There are some positive trends for those looking for a home – official statistics show house price increases are slowing down almost to a halt. Estate agents say they have seen price decreases of up to 7% in some parts of Dublin. They say rents in South County Dublin – the most expensive in the country – have capped.

Housing supply is increasing - there are 46 applications for large scale housing developments before An Bord Pleanála. These involve a total of 15,066 units which are due for a decision by the end of April. Numbers looking for social housing - the housing waiting list - were down by 4.4% last year compared to 2018.

However it seems any move to deal with the situation causes other problems. An increase in the housing supply has seen communities on the Northern and Western outskirts of Dublin permanently losing out on community facilities as more and more land is taken for housing.

Developing sites for emergency housing, rapid build or large groups of social housing can cause objections from existing communities. The concentration on social housing can cause resentment from those trying to make their own way in the property market and buy their own home.
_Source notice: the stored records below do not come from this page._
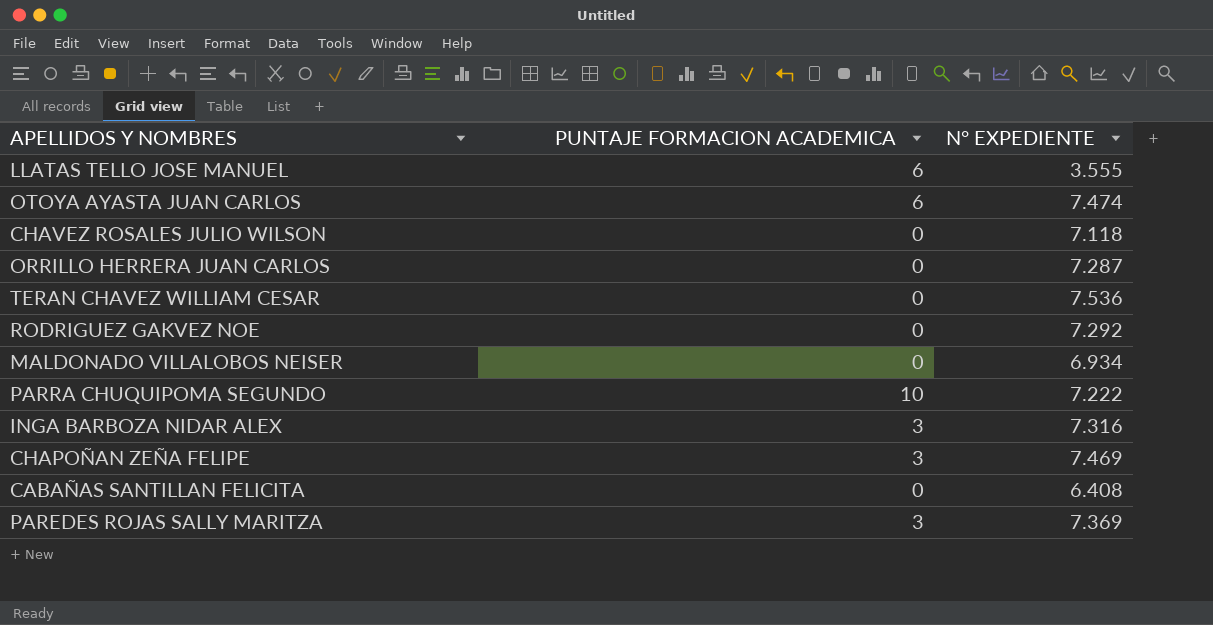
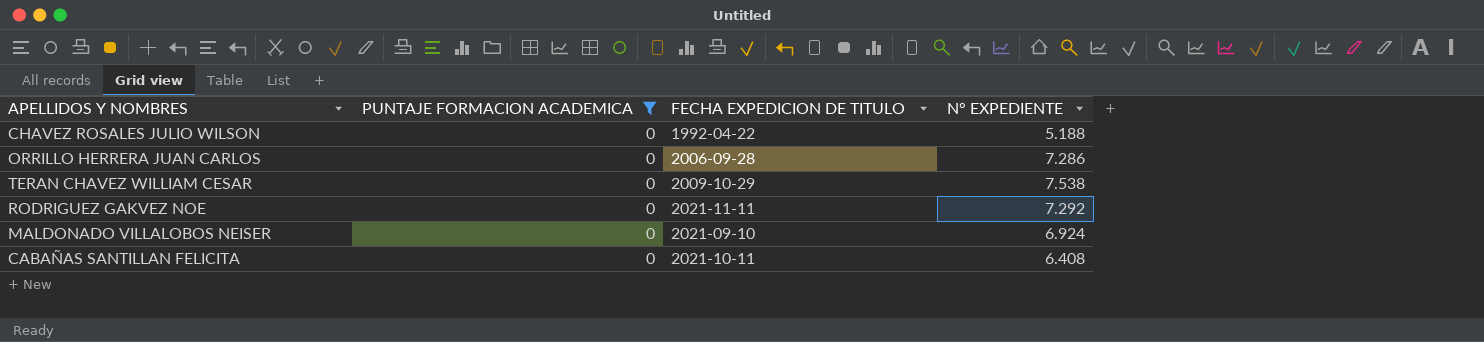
filter: none -> PUNTAJE FORMACION ACADEMICA = 0
column FECHA EXPEDICION DE TITULO | position: none -> 3
CHAVEZ ROSALES JULIO WILSON | N° EXPEDIENTE: 7.118 -> 5.188
ORRILLO HERRERA JUAN CARLOS | N° EXPEDIENTE: 7.287 -> 7.286
TERAN CHAVEZ WILLIAM CESAR | N° EXPEDIENTE: 7.536 -> 7.538
MALDONADO VILLALOBOS NEISER | N° EXPEDIENTE: 6.934 -> 6.924

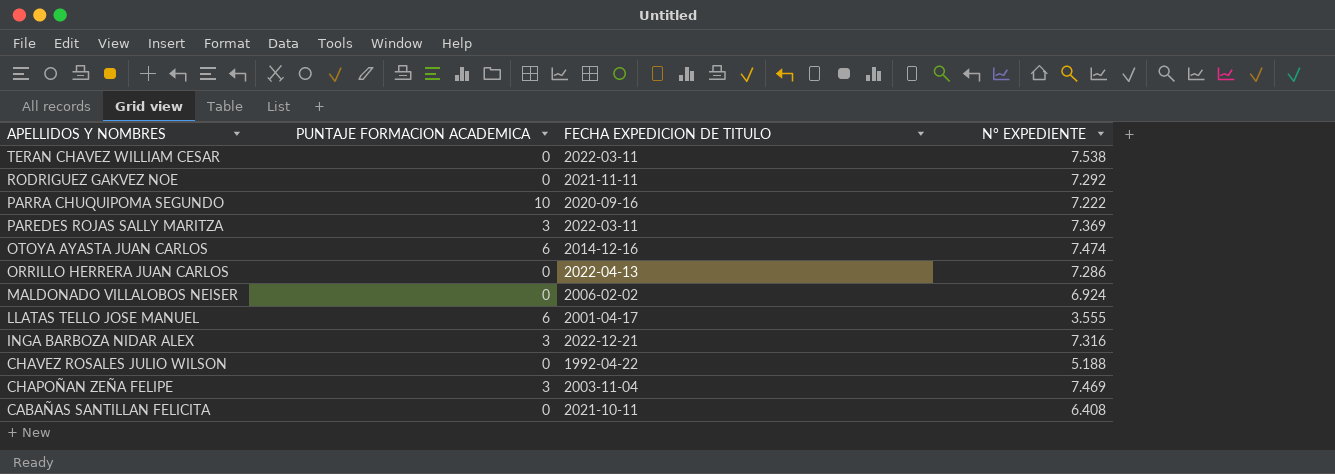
filter: PUNTAJE FORMACION ACADEMICA = 0 -> none
row order: none -> APELLIDOS Y NOMBRES descending
TERAN CHAVEZ WILLIAM CESAR | FECHA EXPEDICION DE TITULO: 2009-10-29 -> 2022-03-11
ORRILLO HERRERA JUAN CARLOS | FECHA EXPEDICION DE TITULO: 2006-09-28 -> 2022-04-13
MALDONADO VILLALOBOS NEISER | FECHA EXPEDICION DE TITULO: 2021-09-10 -> 2006-02-02

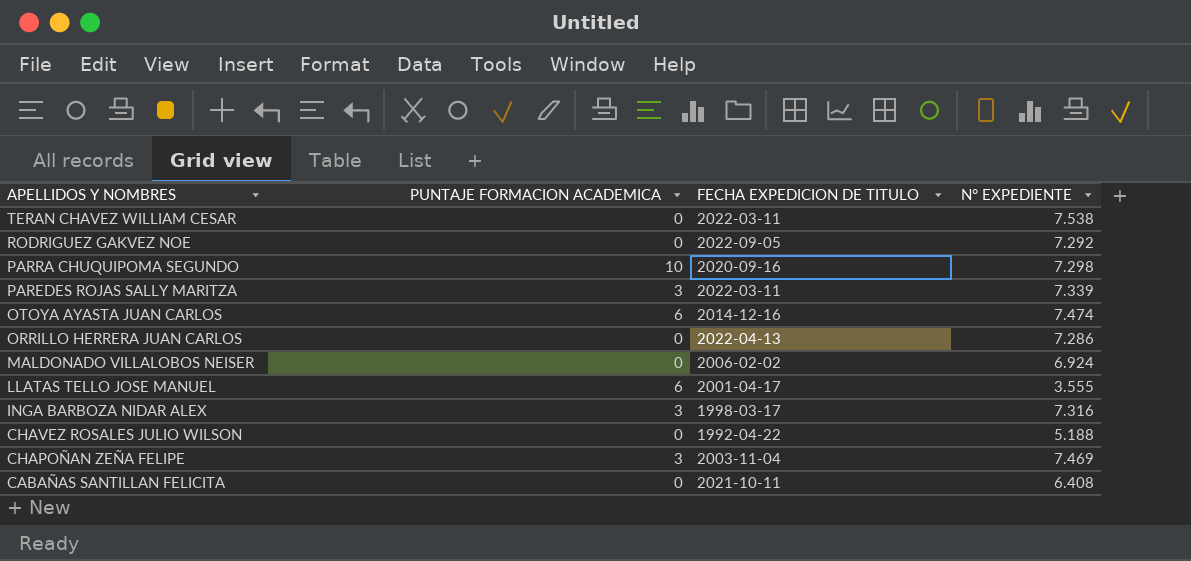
RODRIGUEZ GAKVEZ NOE | FECHA EXPEDICION DE TITULO: 2021-11-11 -> 2022-09-05
PARRA CHUQUIPOMA SEGUNDO | N° EXPEDIENTE: 7.222 -> 7.298
PAREDES ROJAS SALLY MARITZA | N° EXPEDIENTE: 7.369 -> 7.339
INGA BARBOZA NIDAR ALEX | FECHA EXPEDICION DE TITULO: 2022-12-21 -> 1998-03-17

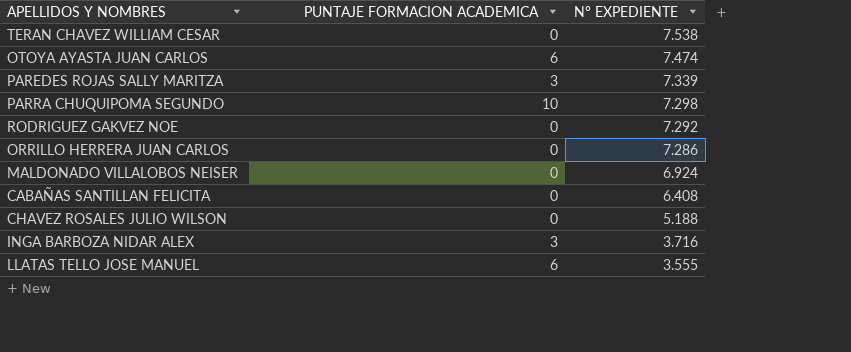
row order: APELLIDOS Y NOMBRES descending -> N° EXPEDIENTE descending
column FECHA EXPEDICION DE TITULO | position: 3 -> none
row CHAPOÑAN ZEÑA FELIPE: 3 | 2003-11-04 | 7.469 -> none
INGA BARBOZA NIDAR ALEX | N° EXPEDIENTE: 7.316 -> 3.716

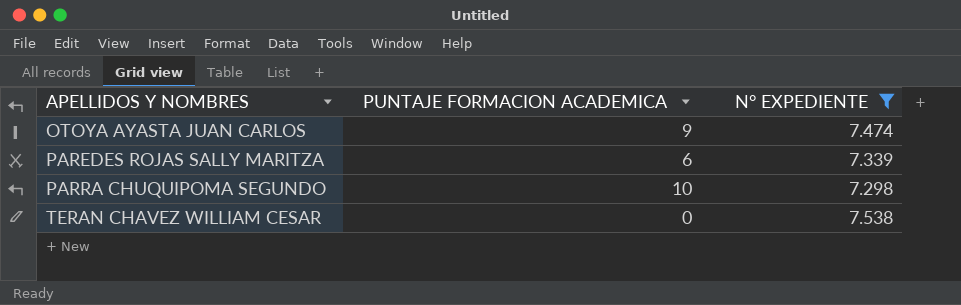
filter: none -> N° EXPEDIENTE >= 7.298
row order: N° EXPEDIENTE descending -> APELLIDOS Y NOMBRES ascending
OTOYA AYASTA JUAN CARLOS | PUNTAJE FORMACION ACADEMICA: 6 -> 9
PAREDES ROJAS SALLY MARITZA | PUNTAJE FORMACION ACADEMICA: 3 -> 6

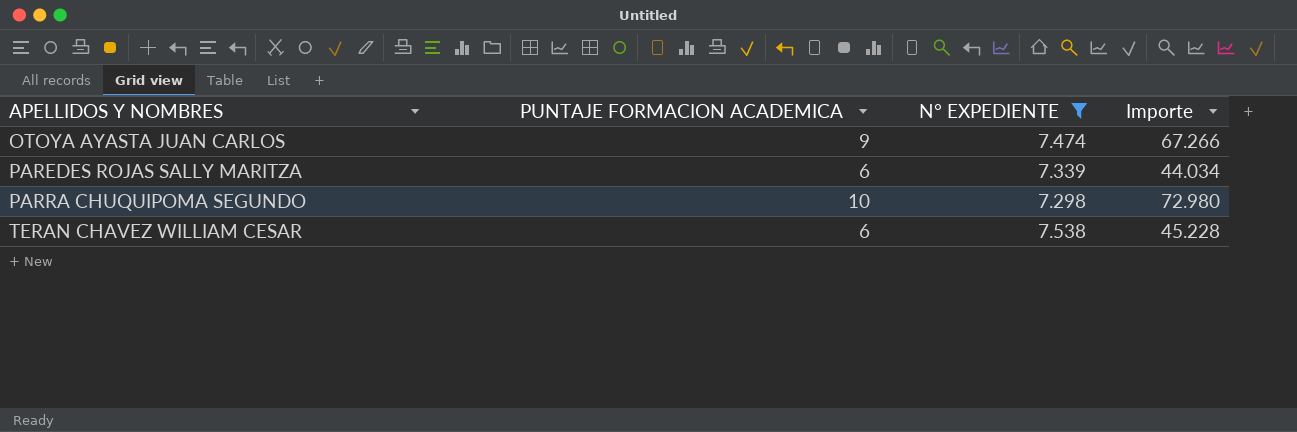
column Importe | formula: none -> [PUNTAJE FORMACION ACADEMICA] * [N° EXPEDIENTE]
TERAN CHAVEZ WILLIAM CESAR | PUNTAJE FORMACION ACADEMICA: 0 -> 6

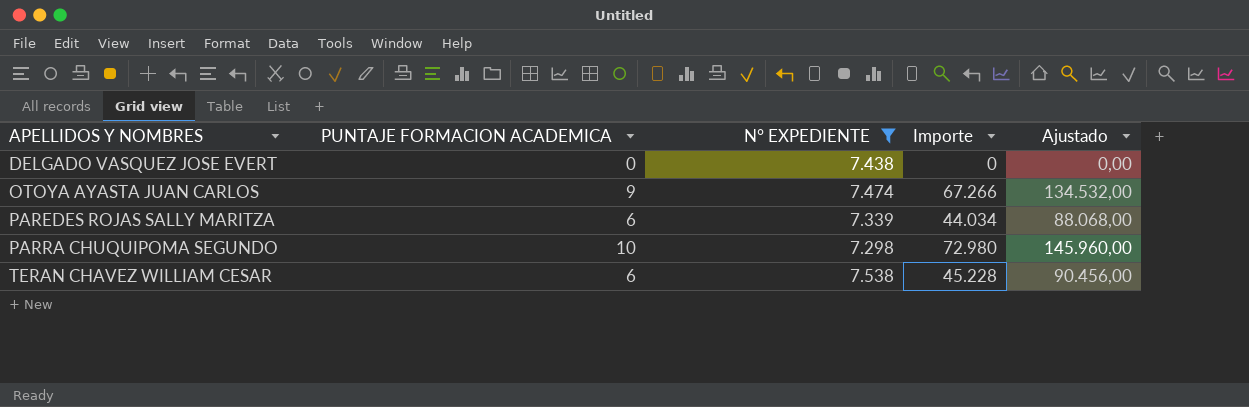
column Ajustado | formula: none -> [Importe] * 2
row DELGADO VASQUEZ JOSE EVERT: none -> 0 | 7.438 | 0 | 0,00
One issue that has caused controversy is the use of state land for housing. In Dublin the parties controlling the city council – Fianna Fáil, Green Party, Labour and Social Democrats – have demanded that State land should only be used for public housing. This issue has threatened to stall the development of O'Devaney Gardens and there are opposing concerns about repeating past mistakes by having an over concentration of social housing in particular areas.

One group who feel they are losing out are the so called 'squeezed middle’ – those who cannot afford current house prices but do not qualify for social housing or rent support. The demand for affordable housing was noticeable on the doorsteps during the Local Elections and the by-elections in Dublin.

It was also the issue that caused councillors to threaten to derail the O’Devaney Gardens project. When it was revealed that an affordable one-bedroom apartment in the scheme would cost a minimum of €237,000, most councillors complained this was too high and questioned the value of the deal with the developer.

Housing will play a part in the election with local development issues coming up in individual constituencies and the use of State land or homelessness as possible national issues. However canvassers will be also asked about affordable housing.